— PROBLEM TO SOLVE —
No pictures in the copy, please: retype all the records exactly.

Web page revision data
* * * * * * * * *

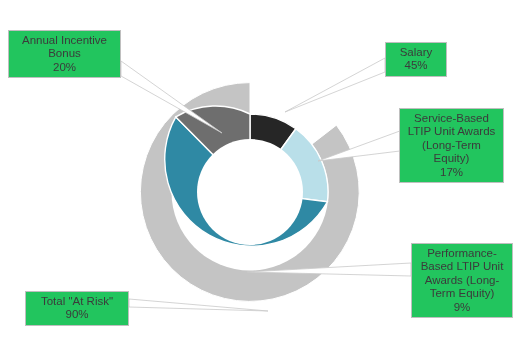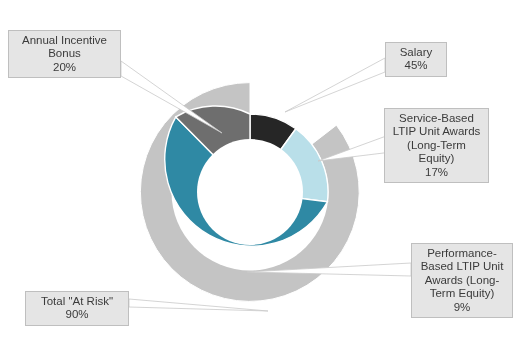"Annual Incentive" .callout-box { background: #e5e5e5 -> #22c55e }
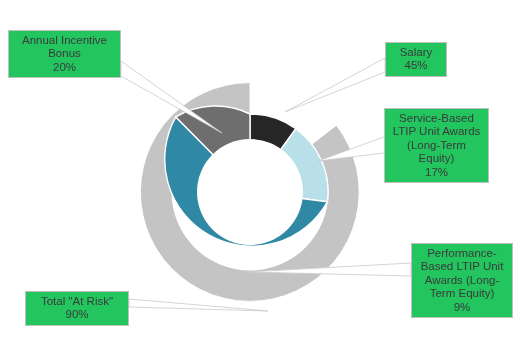"Service-Based" #callout-service-based { left: 384px -> 399px }
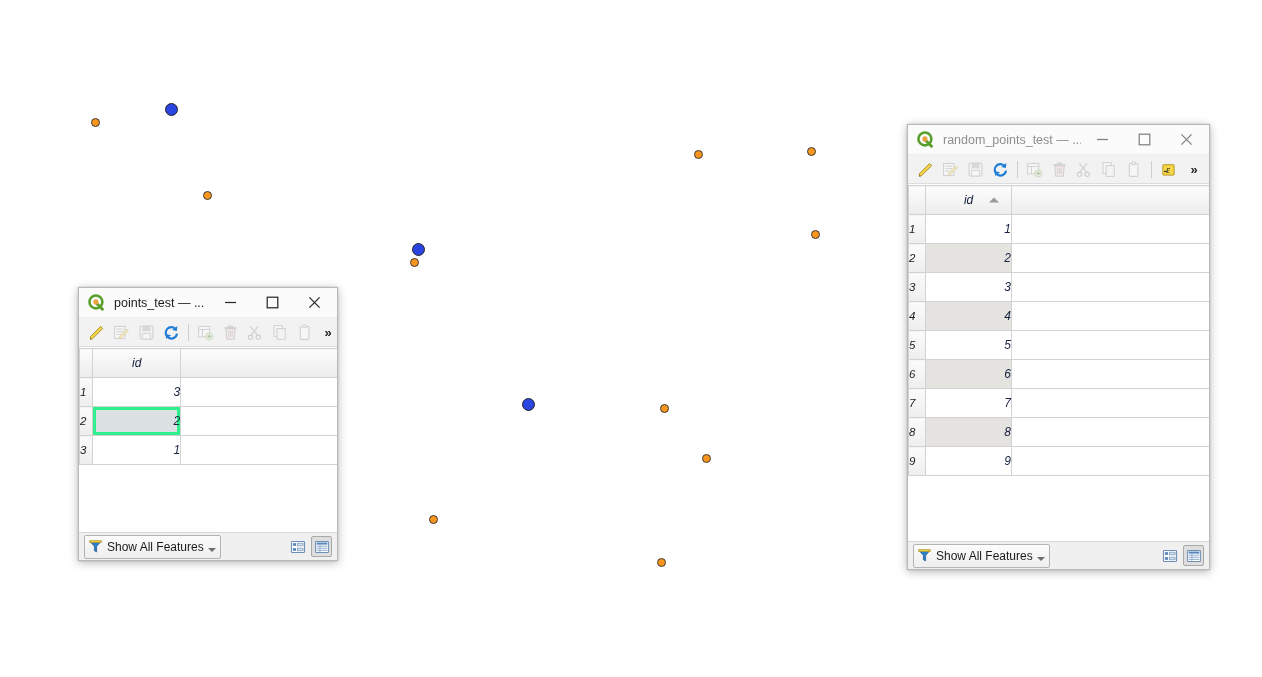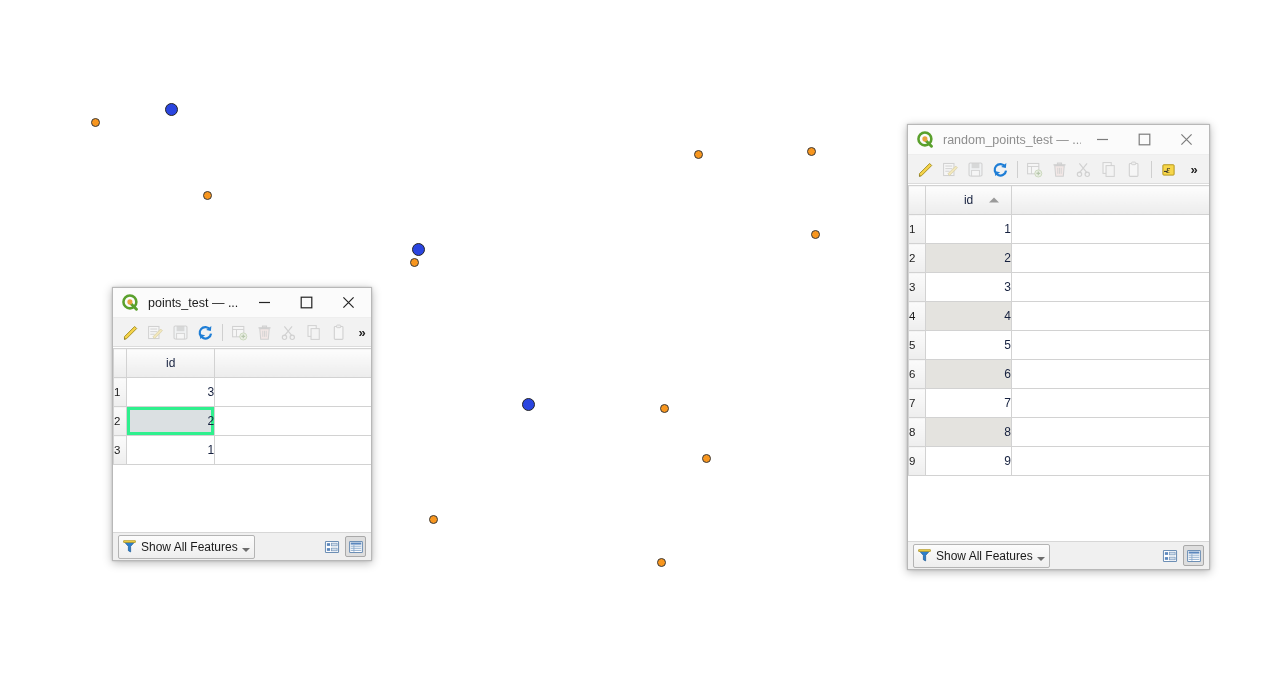"id" table.attr th, table.attr td { font-style: none -> italic }
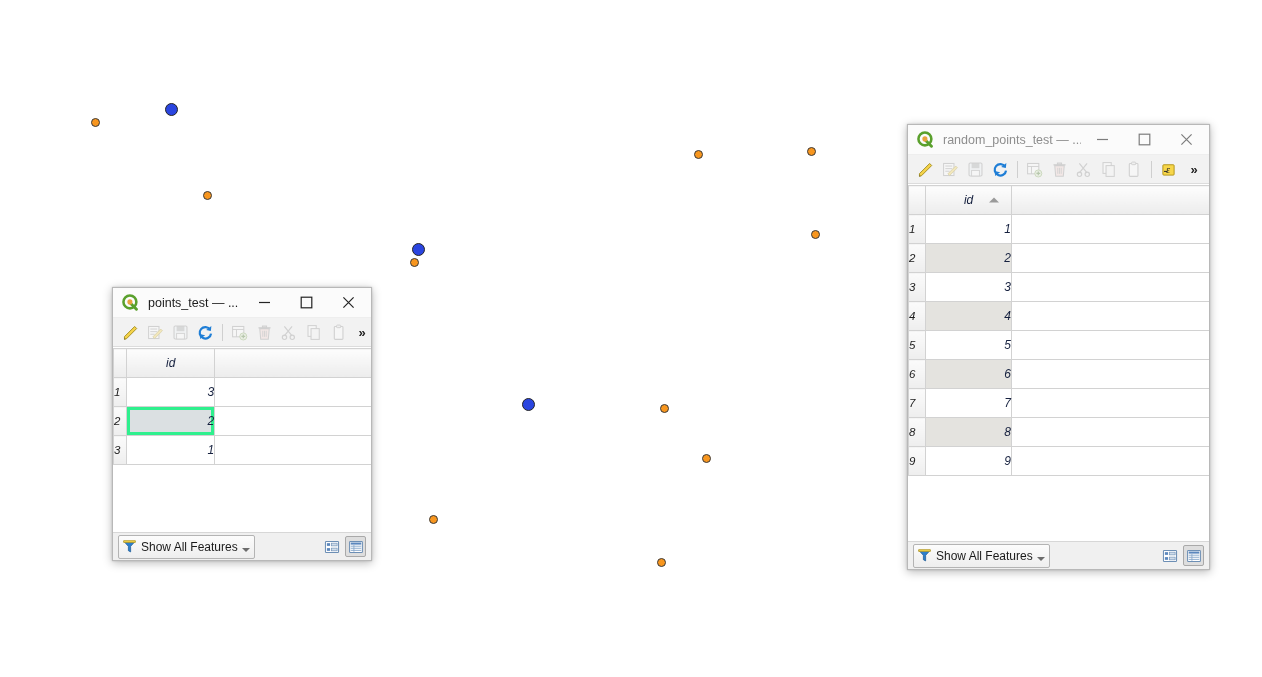"points_test — ..." div.win { margin-left: 34px -> none }
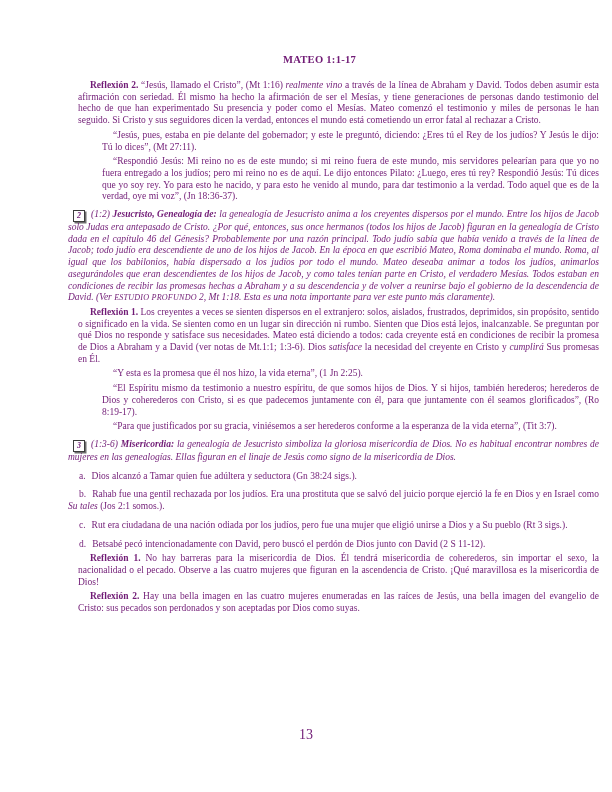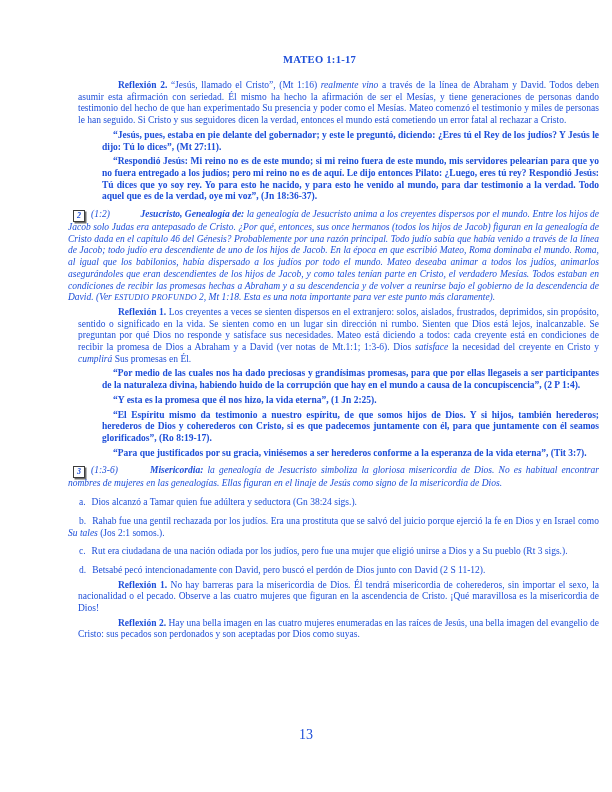"MATEO 1:1-17" .page { color: #1d4ed8 -> #701a75 }
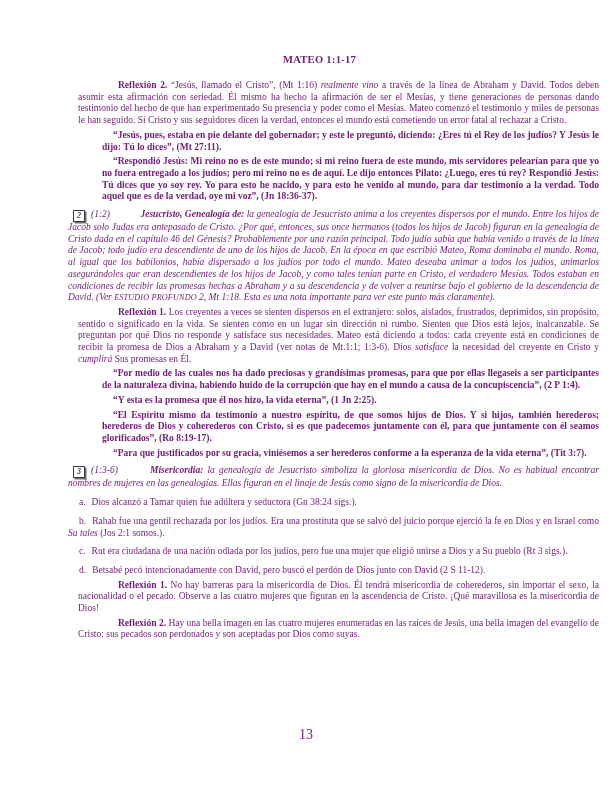"Reflexión 2." .b { margin-left: 28px -> none }
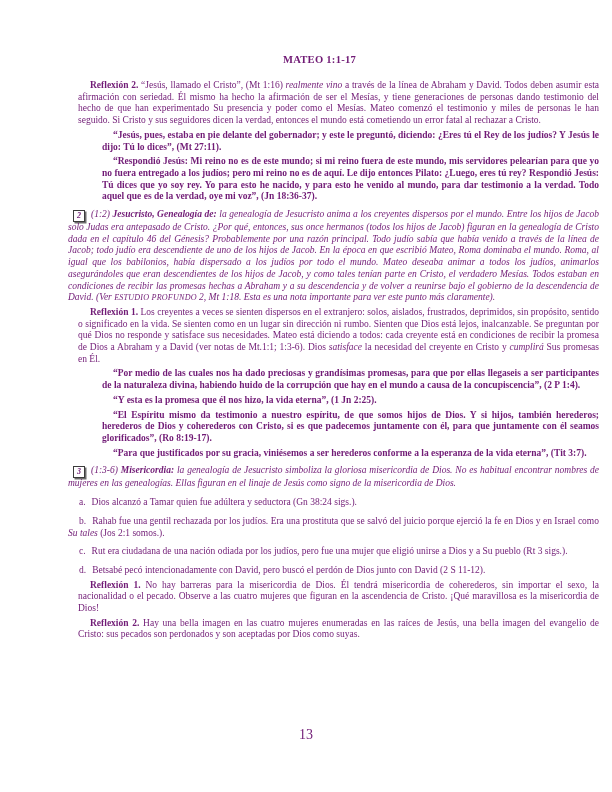"“Jesús, pues, estaba en pie" p.quote { font-weight: bold -> normal }
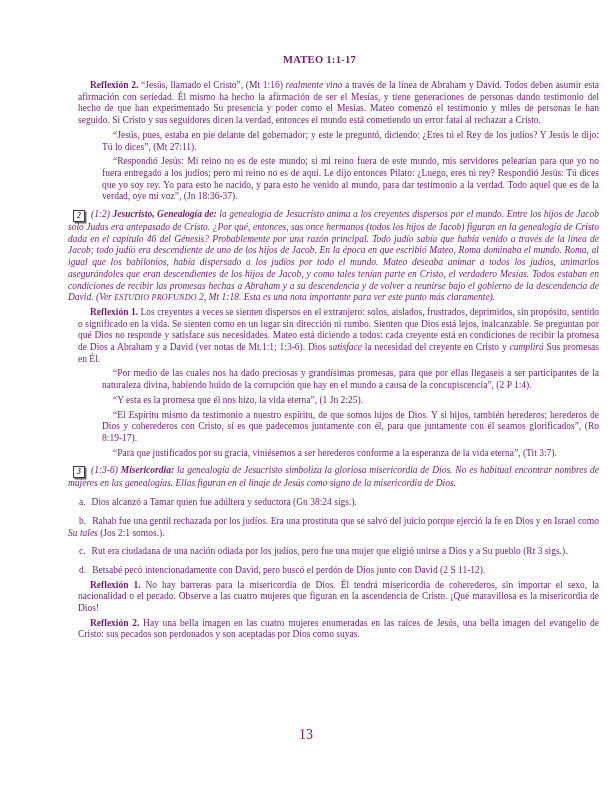"“Por medio de las cuales" p.quote { html: <p><span>“Por medio de las cuales nos ha dado preciosas y grandísimas promesas, para que por ellas llegaseis a ser participantes de la naturaleza divina, habiendo huido de la corrupción que hay en el mundo a causa de la concupiscencia”, (2 P 1:4).</span></p> -> none }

* * * * * * * * *

— COMPLETED TASK —
"Annual Incentive" .callout-box { background: #e5e5e5 -> #22c55e }
"Service-Based" #callout-service-based { left: 384px -> 399px }
"id" table.attr th, table.attr td { font-style: none -> italic }
"points_test — ..." div.win { margin-left: 34px -> none }
"MATEO 1:1-17" .page { color: #1d4ed8 -> #701a75 }
"Reflexión 2." .b { margin-left: 28px -> none }
"“Jesús, pues, estaba en pie" p.quote { font-weight: bold -> normal }
"“Por medio de las cuales" p.quote { html: <p><span>“Por medio de las cuales nos ha dado preciosas y grandísimas promesas, para que por ellas llegaseis a ser participantes de la naturaleza divina, habiendo huido de la corrupción que hay en el mundo a causa de la concupiscencia”, (2 P 1:4).</span></p> -> none }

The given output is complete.